Remembering Neil Judge


In December of 2022, Mercy College dedicated the gymnasium in Victory Hall to former Mercy athletic director Neil Judge. On January 27, Judge passed away at the age of 80. Judge is survived by his wife, Mary, his three children, and his seven grandchildren.

Judge served as the first athletic director in the history of the Mercy College athletic program, serving in that role for 34 years until his retirement in 2005.

Among his accolades while serving in this role, Judge helped Mercy gain membership in the Eastern Collegiate Athletic Conference in 1973, helped Mercy become a recognized NCAA institution in NCAA, and made Mercy College a charter member in the New York Collegiate Athletic Conference in 1989.

Judge, who also served as the head coach to every single team on campus at some point during his tenure, was inducted into the Mercy Athletics Hall of Fame in 2006, was awarded the East Coast Conference (ECC) Lifetime Achievement Award in 2011, the Mercy Lifetime Achievement Award from Mercy in 2017, and was inducted into the ECC Hall of Fame in 2018.

Mercy College every year awards the Neil Judge Award to the best student-athlete on campus. The best student-athlete on campus exemplifies all of the qualities necessary for being a top student, as well as being a superb athlete.

Mercy assistant athletic director Bill Sullivan has been with the institution since he was hired as an assistant baseball coach in 1994. Sullivan remembers his first meeting with Judge fondly, and he remembers to this day the first thing that Judge ever said to him.

“In my first meeting with Neil, he asked me what is the measure of success for the Mercy Athletic Department. I was 22 years old and fresh out of college. I wasn’t too sure what the right answer was.”

What Judge said back to Sullivan is something that continues to echo in the department in the year 2023.

“Neil said to me that ‘Here at Mercy, success is measured by a photo on this wall. (in reference to the wall of student-athletes who graduated from the college) If the photo is hung it simply means, we were successful and we did our job. And it has nothing to do with any outcome on the fields and courts of play.”

Judge was adamant in his stance that the measure of success for Mercy was making sure every student-athlete excelled in the classroom, graduated, and went on to become a successful member of society. He made sure each member of the athletic department was on the same page each year.

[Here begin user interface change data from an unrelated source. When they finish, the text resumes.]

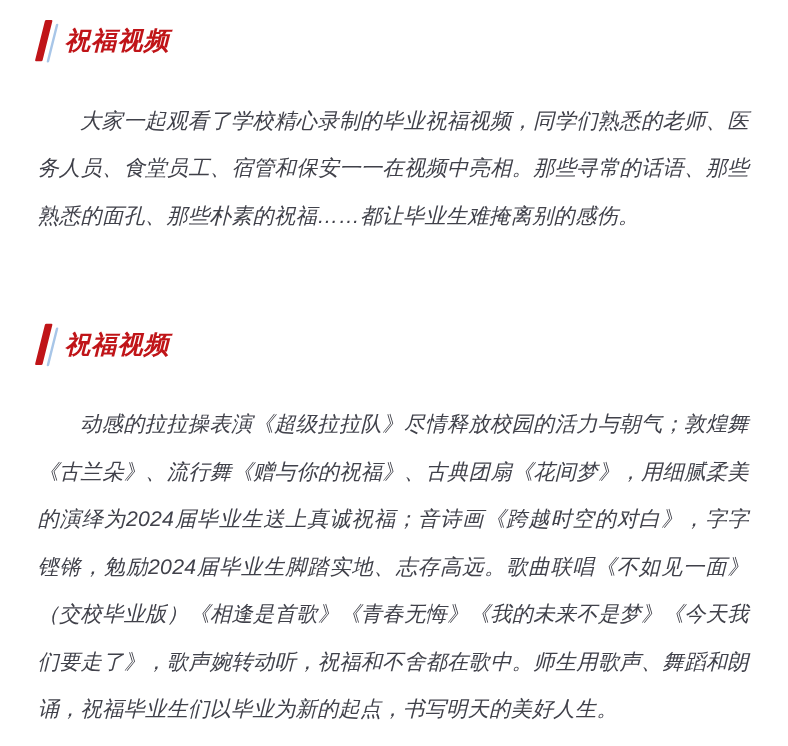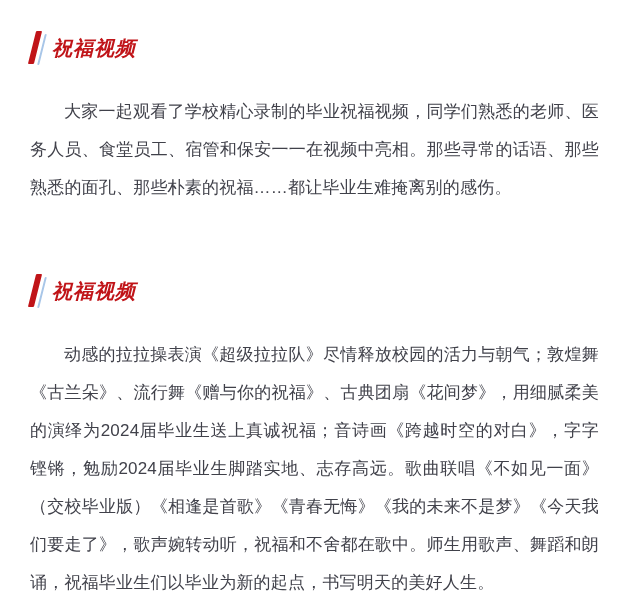"祝福视频" .section-header { margin: 15px 0 27px 0 -> 0 0 27px 0 }
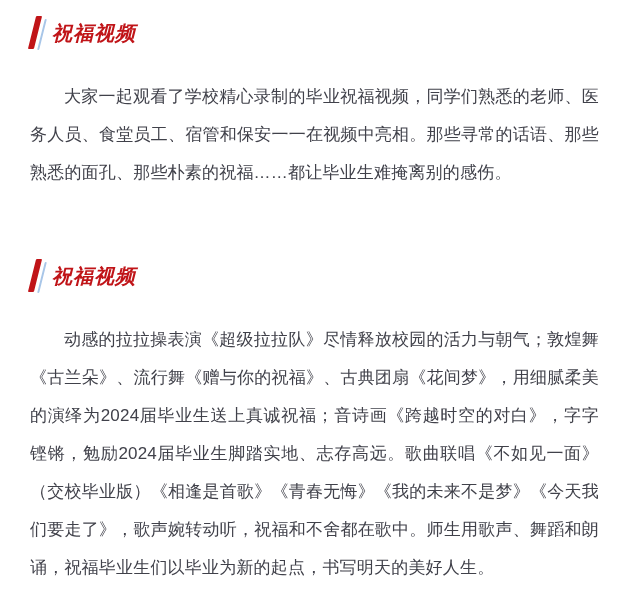"大家一起观看了学校精心录制的毕业祝福视频，同学们熟悉的老师、医务人员、食堂员工、" .body-text { font-style: none -> italic }
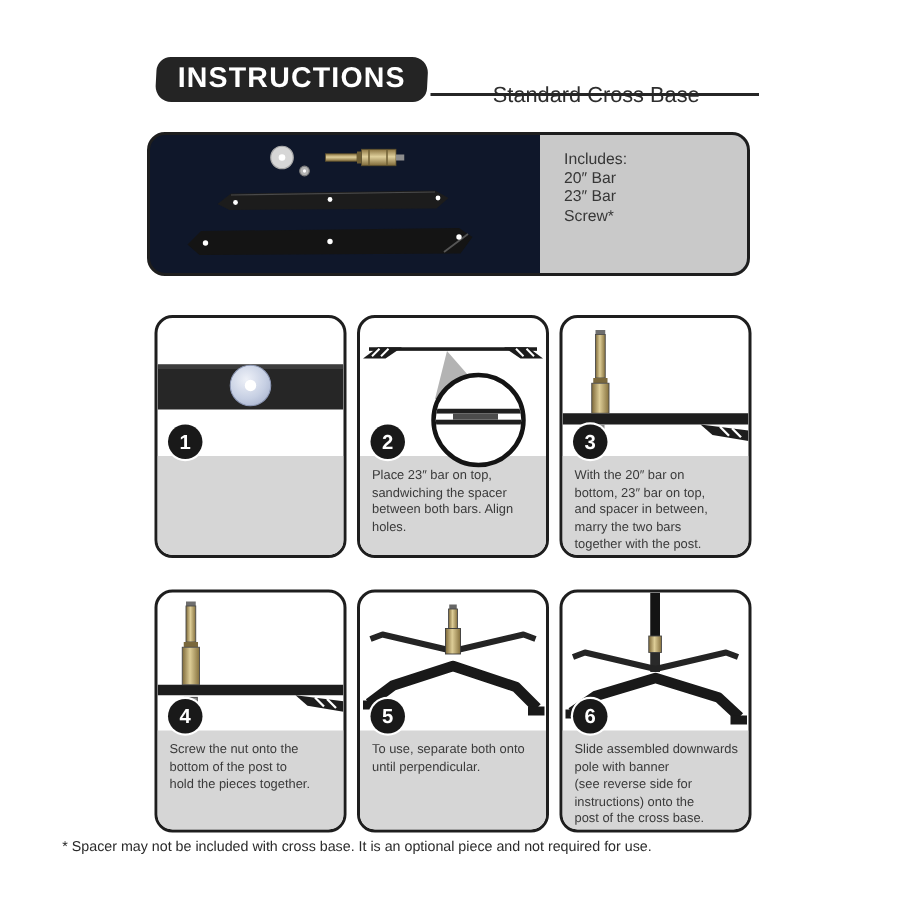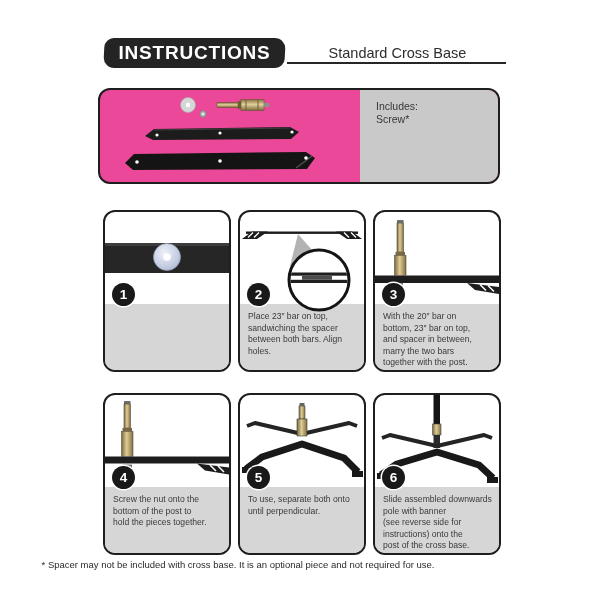"Standard Cross Base" .subtitle { top: 45px -> 56px }
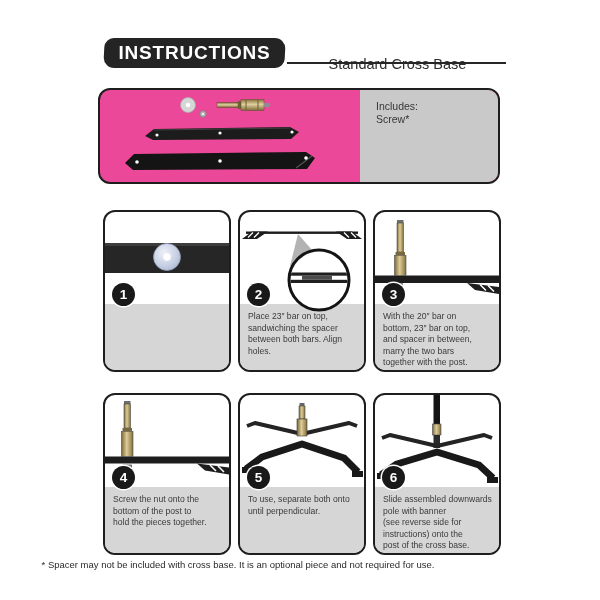"Includes:" .panel { background: #ec4899 -> #0f172a }
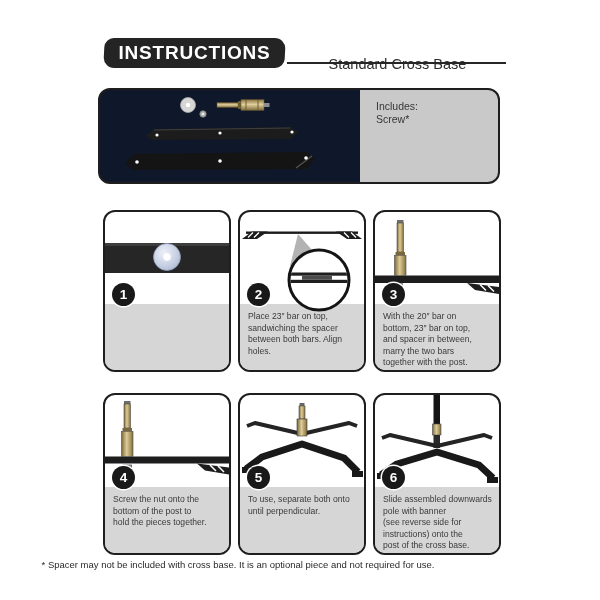"20″ Bar" div { html: none -> <div>20″ Bar</div> }
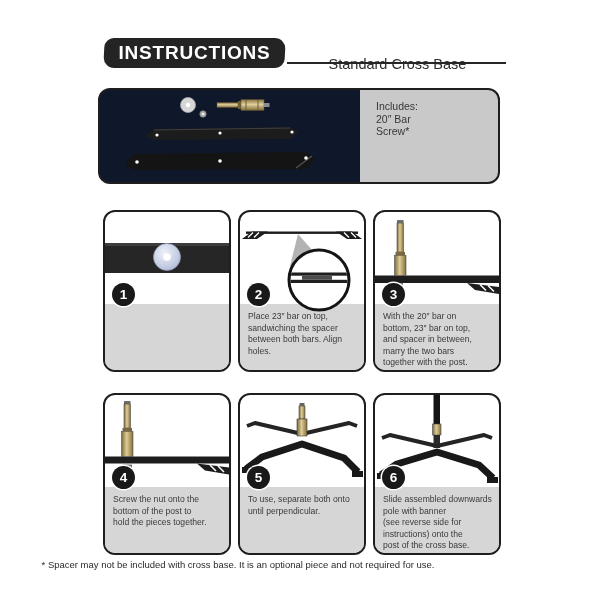"23″ Bar" div { html: none -> <div>23″ Bar</div> }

“His character was infectious,” said Sullivan. “He was a man that everybody in this department loved and the person that everybody wanted to follow. Anybody who ever had the pleasure of working for Neil would say that he’s one of the best guys out there.”

In the dedication of the gymnasium to Judge, Sullivan made it clear that all of the past success and current success of the program was because of the culture that Judge started from the time he began his Mercy career, to the end of his tenure and beyond.

“To our current and former student-athletes with us today every positive moment, every win, every conference championship, every NCAA appearance, every trip to the Sweet 16, every Final Four, and every National Championship game is because of our firm foundation and that foundation is Neil Judge’s shoulders to which we all stand on.”

Mercy President Tim Hall also made note of the impact that Judge has had on the athletic program and the college as a whole, even in his retirement.

“Mercy has experienced a renaissance of our athletics program in the last 10 years, and I attribute it to our leadership now, and to Mr. Judge. We’ve seen a renaissance of what was alive before,” said Hall.

While also making sure that education was a priority amongst all of the members of the Mercy Athletic Department, Judge also made sure that family always came first in everyone’s life.

“When you would talk to Neil, he would never ask first how the teams we’re doing on the field. He would always ask ‘how’s the family?’ first. He made sure that family was the main priority.”

Sullivan also added in his own personal relationship with Judge, “he acted as a father figure for me. He was a mentor and a friend.”

Judge’s legacy will forever be felt at Mercy College, and as Sullivan said, “with his name now on display in Victory, he will not be forgotten.”